La raison en est une cause mécanique. Le sang apporte à l’organisme tout ce dont il a besoin, entre autres les aliments et l’oxygène pour les brûler, c’est-à-dire les transformer par oxydation.

 

Si le sang ne circule pas normalement les cellules vont manquer d’aliments et d’oxygène, elles ne pourront donc pas se nourrir pleinement. On pourrait penser qu’elles vont mourir mais ce n’est pas le cas car à défaut d’oxygène elles arrivent à survivre en apnée en transformant les glucides (sucre) par fermentation.

 

Or à l’origine de tous les cancers il y a une inflammation. Si vous vous griffez avec une épine, vous observerez une petite ligne rouge (déchirure de la peau) et un petit gonflement le long de la ligne : C’est l’inflammation.

 

Il se trouve que lorsqu’il s’agit d’une inflammation de longue durée par répétition de l’agression, et interne, les tissus gonflent et à la longue durcissent. Le sang circule mal et l’oxygène n’arrive plus en quantité suffisante, les cellules vont souffrir, puis devoir s’adapter pour survivre.

 

En moyenne un cancer a environ 9 ans d’incubation, cela peut évidemment être plus rapide ou plus lent. Cela dépendra de la nature de l’agression et de la résistance de la personne.

 

Parlons des causes des inflammations, elles sont très diverses et bien entendu se fixent dans des régions très différentes de l’organisme. Ainsi le cancer du poumon provoqué par le tabac provient de l’irritation des bronches par le gaz carbonique, cette irritation va provoquer une inflammation dont la rapidité d’évolution dépendra en grande partie des quantités de tabac fumées et de la durée de l’exposition, d’autres causes sont l’absorption de poussières comme la sciure pour les menuisiers, les charpentiers, la poussière du ciment ou des chantiers du bâtiment pour les maçons, et bien sûr toutes sortes de pollutions aériennes.

 

Les causes peuvent être l’action de virus, d’un coup entrainant un hématome qui ne se réduit pas, d’un usage excessif d’un organe, le foie, par exemple, lorsqu’il doit assimiler beaucoup d’alcool, la peau exposée à des brulures successives (soleil), la pratique avec excès de certains sports, le vélo par exemple ( inflammation de la prostate, des articulations), le dérèglement de certains organes , les reflux gastriques qui conduisent à des irritations de l’œsophage, les ulcères, etc…Il y a une très grande variété de possibilités d’inflammations.

 

Certes certains cancers  ne paraissent pas au premier abord être liés à une inflammation, comme les cancers du sang, leucémie, lymphome, myélome, par contre ils réagissent au traitement de la même manière, ce qui laisse supposer des causes similaires.

 

Lorsque l’on admet que l’origine d’un cancer est toujours causée par une inflammation, la solution apparait d’elle-même : combattre et faire disparaître cette inflammation.

 

Revenons sur le fonctionnement de la cellule en manque d’oxygène.
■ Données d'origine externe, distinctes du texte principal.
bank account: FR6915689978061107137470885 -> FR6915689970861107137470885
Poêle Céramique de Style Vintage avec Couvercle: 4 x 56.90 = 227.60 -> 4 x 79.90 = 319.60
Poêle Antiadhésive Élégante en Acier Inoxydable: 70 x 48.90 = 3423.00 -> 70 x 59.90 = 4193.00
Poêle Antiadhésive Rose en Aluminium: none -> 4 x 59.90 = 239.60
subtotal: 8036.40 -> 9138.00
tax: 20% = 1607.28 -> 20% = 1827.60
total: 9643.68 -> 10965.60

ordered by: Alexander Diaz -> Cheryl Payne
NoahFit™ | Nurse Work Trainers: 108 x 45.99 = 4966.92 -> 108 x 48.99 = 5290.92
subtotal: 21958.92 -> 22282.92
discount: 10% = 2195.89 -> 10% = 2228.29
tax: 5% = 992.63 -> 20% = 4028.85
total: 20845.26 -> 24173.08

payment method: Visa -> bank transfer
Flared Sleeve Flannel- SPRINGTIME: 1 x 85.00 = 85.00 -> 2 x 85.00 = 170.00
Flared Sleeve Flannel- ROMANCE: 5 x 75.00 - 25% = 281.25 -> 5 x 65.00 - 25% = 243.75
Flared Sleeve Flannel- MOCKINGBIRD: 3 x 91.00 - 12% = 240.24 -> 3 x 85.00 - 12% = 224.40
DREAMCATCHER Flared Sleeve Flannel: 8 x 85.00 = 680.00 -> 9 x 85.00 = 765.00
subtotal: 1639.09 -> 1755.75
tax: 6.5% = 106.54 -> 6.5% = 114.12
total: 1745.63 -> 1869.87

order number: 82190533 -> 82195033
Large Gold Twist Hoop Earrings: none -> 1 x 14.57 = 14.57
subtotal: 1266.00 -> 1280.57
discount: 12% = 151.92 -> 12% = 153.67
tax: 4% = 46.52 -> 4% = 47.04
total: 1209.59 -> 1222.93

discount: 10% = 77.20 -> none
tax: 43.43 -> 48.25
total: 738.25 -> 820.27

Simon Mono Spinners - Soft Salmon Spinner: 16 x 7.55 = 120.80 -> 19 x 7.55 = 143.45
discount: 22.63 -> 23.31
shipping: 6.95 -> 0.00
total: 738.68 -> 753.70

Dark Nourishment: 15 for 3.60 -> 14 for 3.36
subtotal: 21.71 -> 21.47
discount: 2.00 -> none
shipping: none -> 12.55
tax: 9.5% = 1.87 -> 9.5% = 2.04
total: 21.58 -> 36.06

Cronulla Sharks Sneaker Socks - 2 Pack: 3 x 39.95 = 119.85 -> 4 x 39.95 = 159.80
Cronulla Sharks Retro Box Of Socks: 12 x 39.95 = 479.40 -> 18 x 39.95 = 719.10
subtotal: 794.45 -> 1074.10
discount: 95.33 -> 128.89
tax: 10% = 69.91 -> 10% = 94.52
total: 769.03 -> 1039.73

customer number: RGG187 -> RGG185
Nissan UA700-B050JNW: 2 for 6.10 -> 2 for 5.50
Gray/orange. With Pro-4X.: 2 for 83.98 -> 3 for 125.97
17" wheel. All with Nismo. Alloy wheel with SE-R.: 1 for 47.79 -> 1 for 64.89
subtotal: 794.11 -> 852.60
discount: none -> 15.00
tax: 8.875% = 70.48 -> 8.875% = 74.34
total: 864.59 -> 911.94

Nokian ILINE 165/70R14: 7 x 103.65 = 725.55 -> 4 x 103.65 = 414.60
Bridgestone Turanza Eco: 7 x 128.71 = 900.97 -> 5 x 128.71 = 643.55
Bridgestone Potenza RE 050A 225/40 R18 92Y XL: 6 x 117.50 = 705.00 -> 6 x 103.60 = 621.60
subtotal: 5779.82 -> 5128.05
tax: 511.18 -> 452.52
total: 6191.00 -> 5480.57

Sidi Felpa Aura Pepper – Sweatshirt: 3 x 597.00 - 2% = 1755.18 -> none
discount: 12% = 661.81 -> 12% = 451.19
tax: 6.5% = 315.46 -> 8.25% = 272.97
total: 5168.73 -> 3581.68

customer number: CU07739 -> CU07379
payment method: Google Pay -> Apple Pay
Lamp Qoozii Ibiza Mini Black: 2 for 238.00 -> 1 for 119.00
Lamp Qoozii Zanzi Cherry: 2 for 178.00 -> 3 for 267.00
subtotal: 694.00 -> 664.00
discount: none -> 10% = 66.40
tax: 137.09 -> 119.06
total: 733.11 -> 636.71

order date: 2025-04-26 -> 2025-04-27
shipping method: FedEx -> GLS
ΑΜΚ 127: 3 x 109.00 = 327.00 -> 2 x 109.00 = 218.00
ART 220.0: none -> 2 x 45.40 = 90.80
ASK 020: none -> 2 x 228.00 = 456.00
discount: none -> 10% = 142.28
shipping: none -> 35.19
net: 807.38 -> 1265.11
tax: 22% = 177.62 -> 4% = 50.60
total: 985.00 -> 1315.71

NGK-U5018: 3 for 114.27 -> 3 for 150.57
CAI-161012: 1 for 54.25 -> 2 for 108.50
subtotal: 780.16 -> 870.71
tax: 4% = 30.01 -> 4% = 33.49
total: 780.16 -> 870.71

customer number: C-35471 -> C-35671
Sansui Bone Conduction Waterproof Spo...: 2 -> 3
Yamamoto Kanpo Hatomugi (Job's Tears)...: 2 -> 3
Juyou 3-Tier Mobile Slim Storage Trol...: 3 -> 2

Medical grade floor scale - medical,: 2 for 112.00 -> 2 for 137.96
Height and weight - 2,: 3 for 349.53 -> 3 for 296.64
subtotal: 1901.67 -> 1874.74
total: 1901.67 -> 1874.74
Son état va se dégrader, et les conséquences vont s’enchaîner. Tout d’abord pour tenter de trouver son énergie, elle va se jeter voracement sur tout le glucose disponible entrainant chez beaucoup de malades un amaigrissement inattendu. Les médecins le savent et pour eux une perte de poids sans cause est un signe clinique d’un éventuel cancer.

 

Comme la cellule va consommer beaucoup, une des principales opérations du métabolisme va être de transformer le glucose en acide lactique en grande quantité. Et c’est dans ce milieu acide que la cellule cancéreuse va effectuer sa mitose, c’est-à-dire sa division par deux. Et voilà le cancer qui démarre. Au début la progression est relativement lente, mais les effets de la progression géométrique de facteur deux vont finir par prendre une importance, ainsi s’il a  fallu 6 mois pour qu’une tumeur atteigne la taille d’un centimètre, dans les six mois suivant elle atteindra 2 cm, et 6 mois plus tard 4cm, et un an après 8 cm, et ainsi de suite.

 

Continuons le chemin des conséquences. Dans le métabolisme normal l’acide lactique va s’associer à l’hydroxycitrate (citrate, citron) présent dans le corps pour être ensuite transformé en adénosine triphosphate utilisable par les cellules. Une grande quantité d’acide lactique demandera une plus grande quantité d’hydroxycitrate que l’organisme ne sera pas en état de fournir. La production d’ATP ne sera pas suffisante pour les cellules cancéreuses, ni les cellules saines. La machine (notre corps) va donc continuer à souffrir et à se dégrader.

 

COMMENT FAIRE FACE A CETTE SITUATIONIl faut rétablir l’arrivée de l’oxygène dans les tissus, donc supprimer l’inflammation, réduire l’acidité qui favorise la croissance des tumeurs, et en complément adopter un régime sans glucides.

 

Première action : faire de l’exercice.

 

Le mouvement demande de l’énergie, le cœur va augmenter son rythme pour envoyer plus de sang, la pression de ce sang améliorera la pénétration dans les tissus. Le plus efficace est la marche à un rythme un peu soutenu pendant une heure par jour. Ni trop, ni pas assez. Bien entendu chacun doit s’adapter à ses capacités. Faire un effort mais à la portée de ses moyens.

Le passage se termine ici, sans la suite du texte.